While the high mutational burden of PDAC presents a challenge in developing a universal vaccine and leads to a poor clinical diagnosis, it also potentially results in tumour cells which are more highly differentiated from normal healthy tissue. This would allow for a strong immune response, suggesting that PDAC may benefit from immunotherapies such as neoantigen-targeted cancer vaccines. Most efforts in the discovery of neoantigen peptides have been through indirect means such as genomic and transcriptomic sequencing to identify mutations, followed by in-sillico computational analysis to predict MHC class I-binding affinity of the resulting peptides.

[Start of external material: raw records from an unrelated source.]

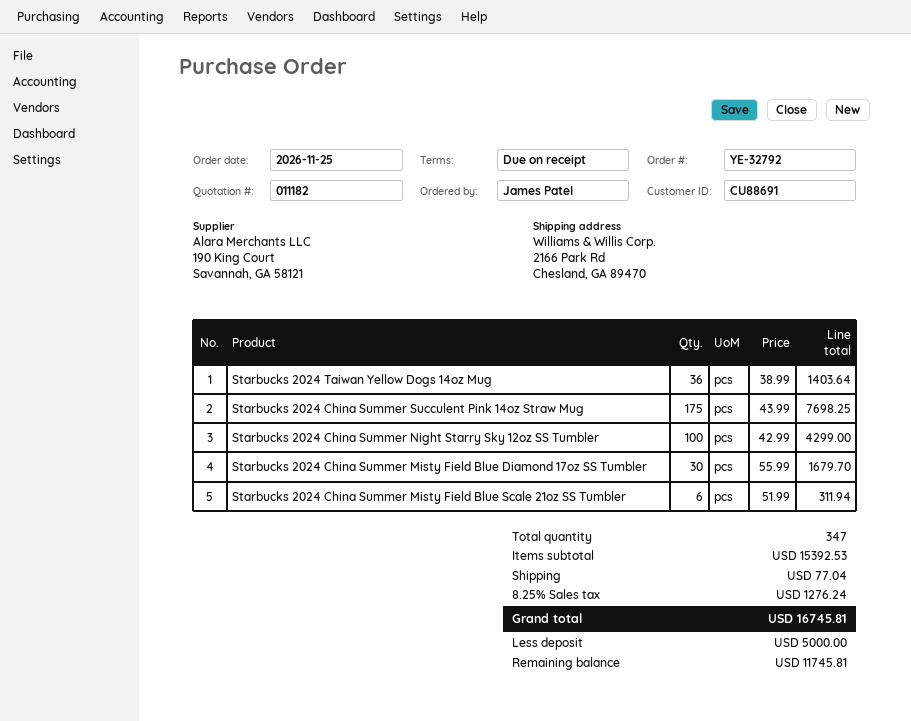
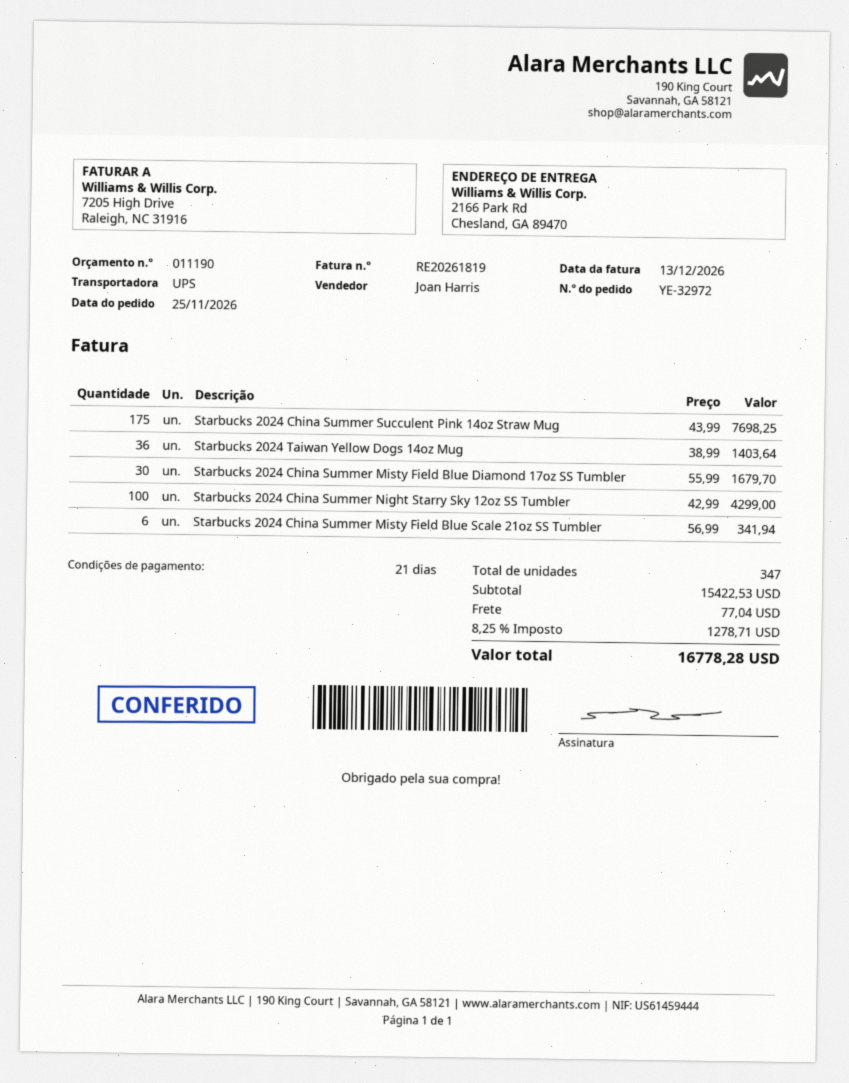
quote number: 011182 -> 011190
order number: YE-32792 -> YE-32972
payment terms: on receipt -> 21 days
Starbucks 2024 China Summer Misty Field Blue Scale 21oz SS Tumbler: 6 x 51.99 = 311.94 -> 6 x 56.99 = 341.94
subtotal: 15392.53 -> 15422.53
tax: 8.25% = 1276.24 -> 8.25% = 1278.71
total: 16745.81 -> 16778.28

However, this approach has had mixed results as it is not able to predict which neoantigens will be presented endogenously or are able to induce an immune response (2). Recently, liquid chromatography-mass spectrometry (LC-MS) based approaches have been developed which are now considered the gold standard of neoantigen identification. However, such methods have not been widely employed due to the large number of cells required for such procedures and the high barrier of entry due to limited access to MS technology (3)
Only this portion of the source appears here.